Re: Order & meaning in a proposition

From: Dawn M. Wolthuis <dwolt_at_tincat-group.com>
Date: Wed, 7 Apr 2004 16:12:57 -0500
Message-ID: <c51qsr$c0n$1_at_news.netins.net>


"Eric Kaun" <ekaun_at_yahoo.com> wrote in message news:wEZcc.9262$zM5.3375_at_newssvr32.news.prodigy.com...
> "Dawn M. Wolthuis" <dwolt_at_tincat-group.com> wrote in message
> news:c517ks$lal$1_at_news.netins.net...
> > "Eric Kaun" <ekaun_at_yahoo.com> wrote in message
> > news:I1Scc.51787$_37.3056_at_newssvr16.news.prodigy.com...
> > > "Dawn M. Wolthuis" <dwolt_at_tincat-group.com> wrote in message
> > > news:c4vdsj$n7k$1_at_news.netins.net...
> > > > Bingo - I'm referring to stuff that no one would consider "important
> > > enough"
> > > > from a data processing standpoint, but still provides information
that
> > > need
> > > > not be lost (in all cases). Why lose ordering if you don't have to?
> > >
> > > Why leave its importance implicit (e.g. to be used or ignored, but in
> > either
> > > case ASSUMED by application developers) if you don't have to?
> >
> > The information of which I speak (and my example is not great) is that
> which
> > we would recognize as insignificant and when we ask the user, to be
> certain
> > we are making correct assumptions, they will acknowledge the data as
> > unimportant. In fact, it is not important, it is just a little more
> > information that could perhaps seep into our brains and help us solve a
> > business problem better, unwittingly. I recognize that by turning
> sentences
> > into data to which we will apply predicate logic, we are losing some of
> this
> > "fruffy" information. But, if we don't lose anything from a logic
> > perspective in keeping such things as the ordering of multiple nouns in
a
> > sentence, then let's not.

>

> But there is a big difference between a list or array and a set. Are your
> multivalued attributes really sets ordered by data entry sequence? If so,
> that's a data structure we should perhaps know something more about. And
if
> it's not a set, but a list, then it's important for counts that the app
know
> that.

A couple of months ago, I collected defs of: collection, set, map, list, array, bag, etc. I suspect that the values that a multivalued variable could hold would be best described as a "list" although there is an index available for use with database functions so that you could also think of it as an array (and some folks consider those to be synonyms anyway). But from the perspective of the model the way I describe it, it is a function -- a mapping.

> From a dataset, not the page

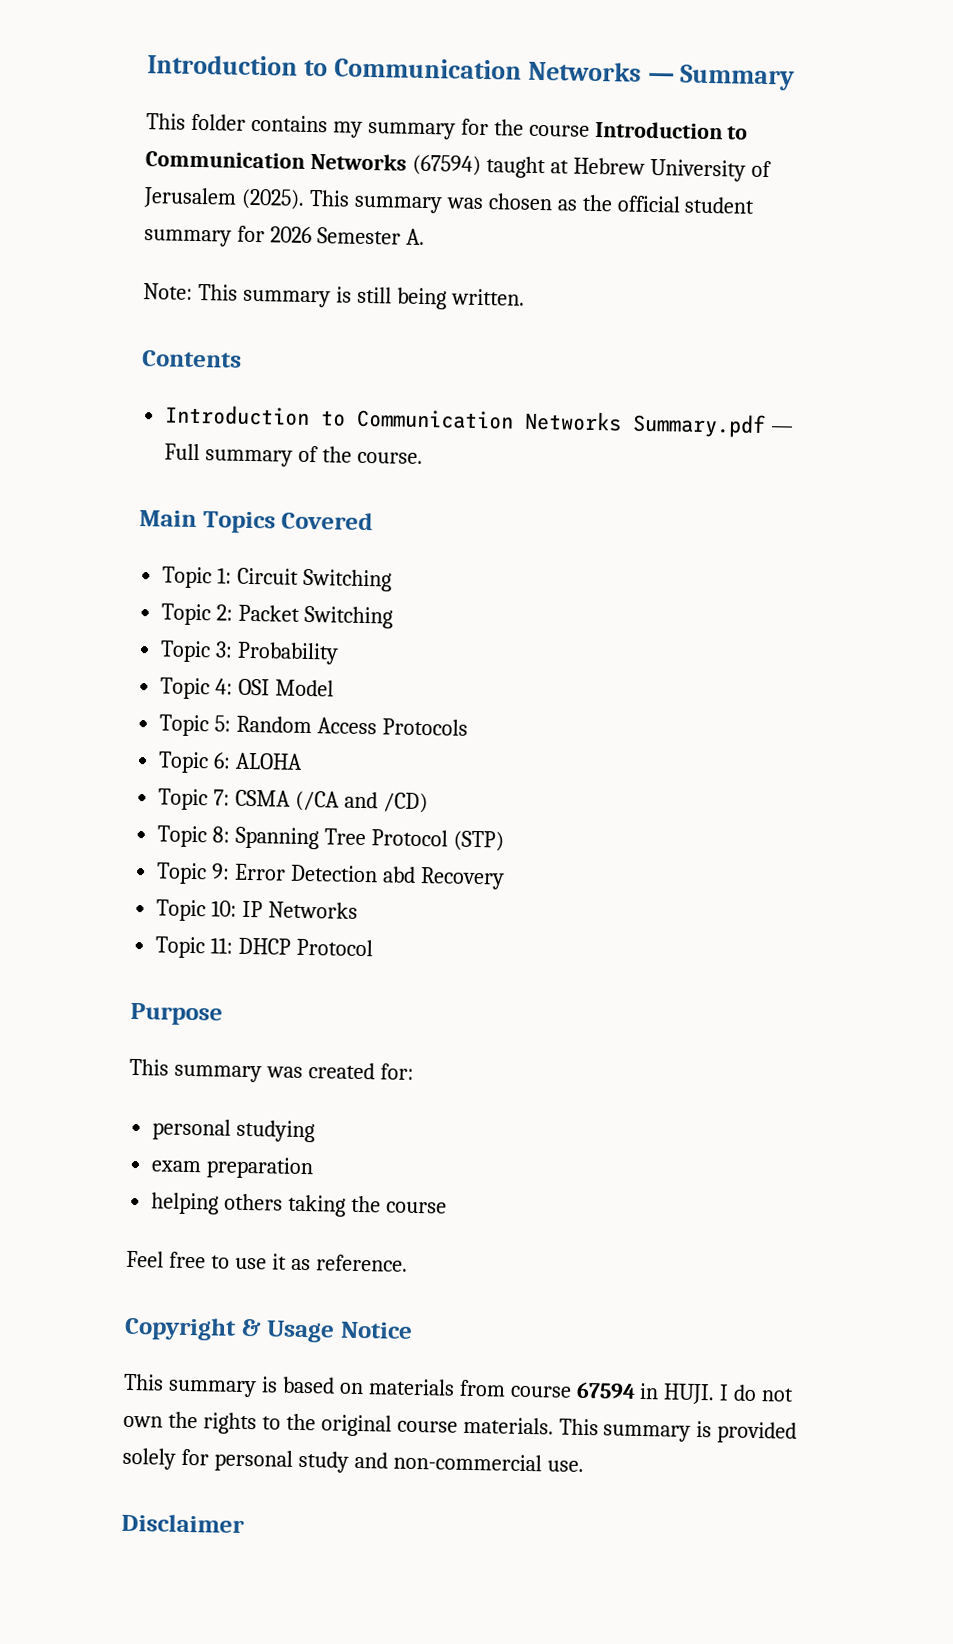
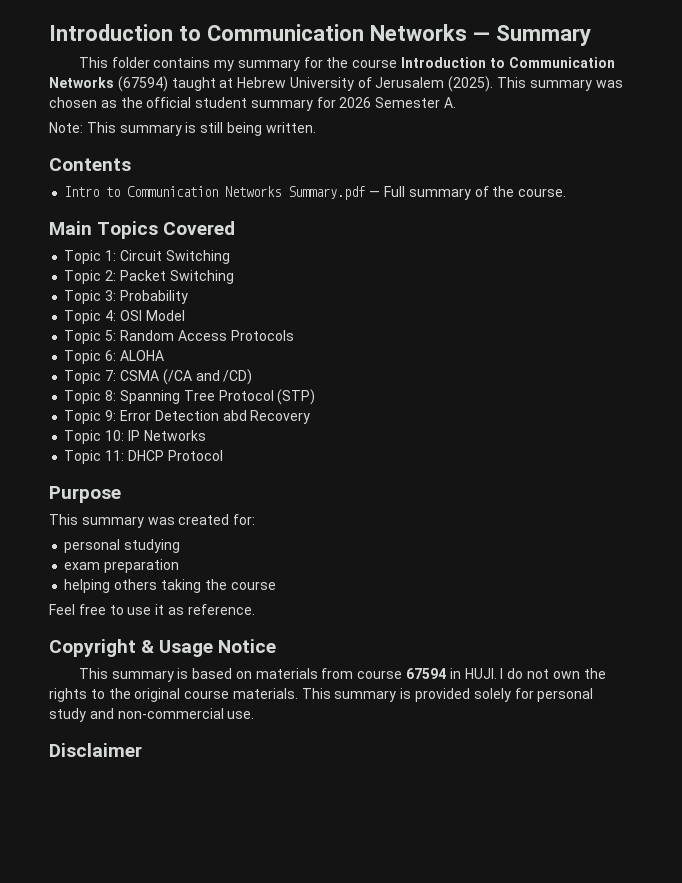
- Introduction to Communication Networks Summary.pdf — Full summary of the course.
+ Intro to Communication Networks Summary.pdf — Full summary of the course.

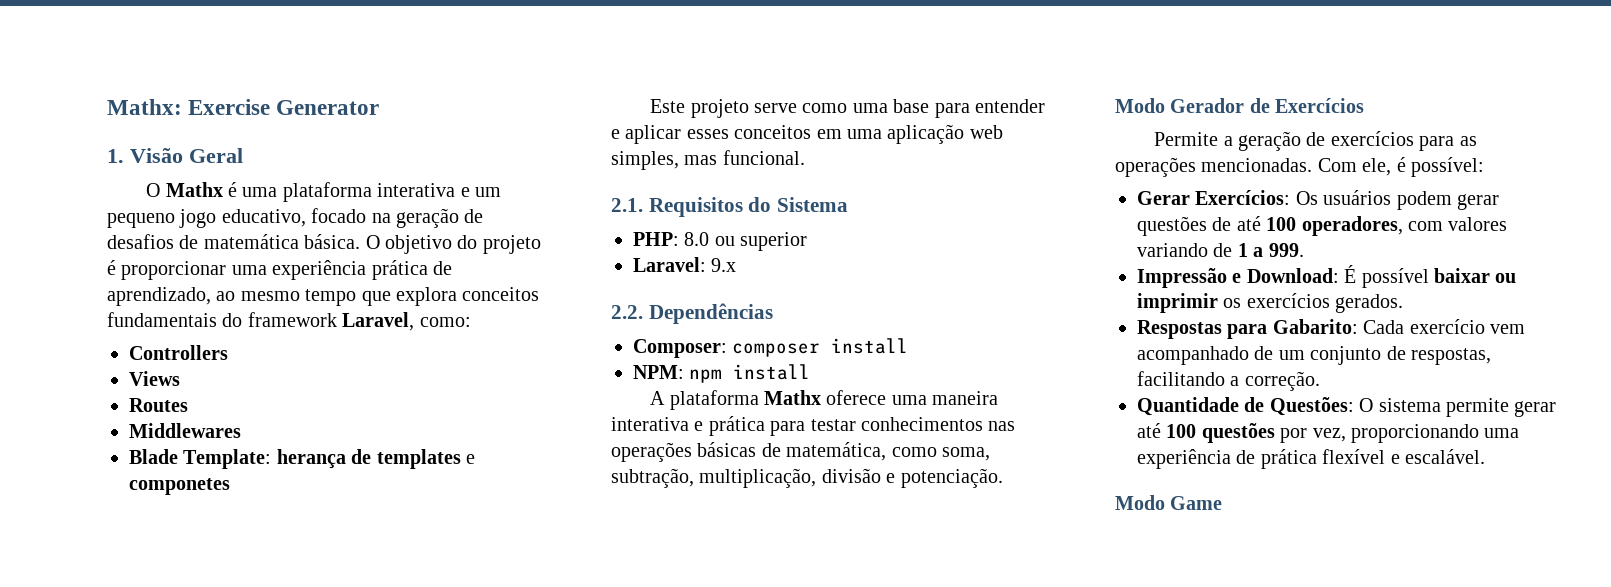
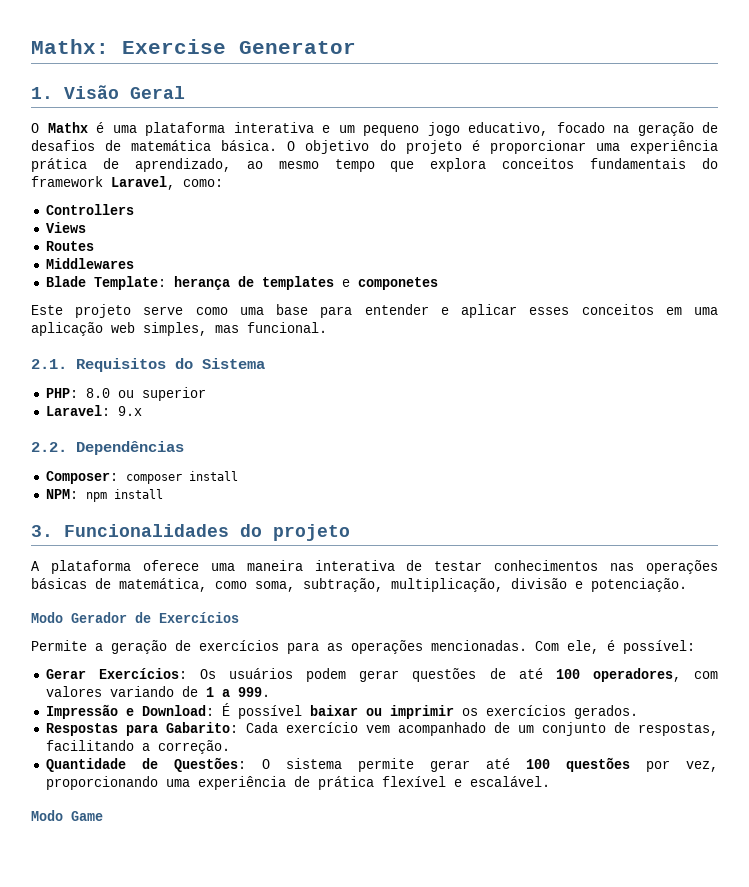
+ 3. Funcionalidades do projeto
- A plataforma Mathx oferece uma maneira interativa e prática para testar conhecimentos nas operações básicas de matemática, como soma, subtração, multiplicação, divisão e potenciação.
+ A plataforma oferece uma maneira interativa de testar conhecimentos nas operações básicas de matemática, como soma, subtração, multiplicação, divisão e potenciação.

But why do you think an app needs to know "counts" -- that's not typically needed with PICK apps. You store what you take in and you show it back to users. You ask questions like: LIST STUDENTS WITH EVERY MAJOR NOT EQUAL "PHILOSOPHY" Input screens might provide scrollable windows for entering and maintaining the lists, for example. They don't need to count the number of entries.

> I'm not necessarily disagreeing with you - just pondering the implications
> of a novel new (?) data structure.

na -- just a list (ordered), brother where sometimes the ordering is relevant and sometimes it isn't -- use as you like.

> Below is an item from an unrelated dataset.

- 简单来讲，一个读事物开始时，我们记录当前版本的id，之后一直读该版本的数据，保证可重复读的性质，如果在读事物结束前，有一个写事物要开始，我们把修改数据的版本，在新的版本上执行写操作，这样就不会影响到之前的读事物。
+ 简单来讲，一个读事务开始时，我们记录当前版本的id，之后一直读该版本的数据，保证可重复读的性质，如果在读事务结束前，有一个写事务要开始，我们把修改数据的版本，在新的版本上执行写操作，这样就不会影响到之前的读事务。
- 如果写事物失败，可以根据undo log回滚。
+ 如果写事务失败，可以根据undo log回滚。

> > For example, if there are strict rules at the pizz place (yes, that is
> > another thread) that we put mozzarella on before we put parmesan on the
> > pizza and when the order pops up it says
> >
> > Pizza Mozzarella
> > Parmesan
> >
> > Then that helps us in some little bit, even though it is redundant
> > information. It wouldn't be worth collecting this information
> specifically
> > in some sort of ordering data element, but if we pop this puppy into the
> > database and it keeps the order that we stated it in, so much the
better,
> > right?

>
> One benefit of a set is that a DBMS implementation can do what it likes,
and
> for optimization, order can be significant. Furthermore, I do think it's
> important to distinguish what data structure you really mean. Depends on
the
> answer to the above question I asked.

I'm referring to a list as a logically ordered list (which could be a SET of tuples, for example) and not referring to how the database chooses to store the data for optimization.

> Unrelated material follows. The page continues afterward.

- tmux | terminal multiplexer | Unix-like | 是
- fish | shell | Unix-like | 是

> > > I disagree completely. A relational structure allows the simple
> generation
> > > of any number of hierarchies, without favoring one. Unless you enjoy
> > > coupling the internals of your app to every communication it has to
make
> > > with the outside world, that's a Good Thing (tm 2004, Martha Stewart
> > Inc.).
> >
> > This reminds me of some new customers to a UniData (an IBM PICK
database)
> > application who told me that they would like to use ODBC to retrieve
their
> > data for an XML document. I pointed out to them that the UniData data
had
> > information such as a student and their "set of majors" (whether stored
> that
> > way or virtual data) so you could ask it to
> >
> > LIST STUDENTS MAJORS
> >
> > and you would get one record for each student, with their list of
majors.
> >
> > If you then use ODBC to access it, you are doing a virtual normalization
> of
> > the data, then you are taking that data and mapping it to XML, where, in
> > this case, they needed one document per student (I'm truncating the
> example
> > for simplicity purposes).
> >
> > Similarly, we can take what is in our brain as a statement about David
> > majoring in Math and Philosophy and turn that into two propositions
about
> > David prior to designing the schema for a PICK database where we would
> then
> > pour those two statements back together. But why go through that silly
> > exercise?

>

> For the benefit of other queries. Yes, if all you're ever doing is
> displaying that proposition about David, then fine. But I've yet to see
such
> an app that wouldn't want to say something (for example) about counts
within
> majors (or some other grouping that requires an inversion of the nesting
you
> propose), and then you have much more work.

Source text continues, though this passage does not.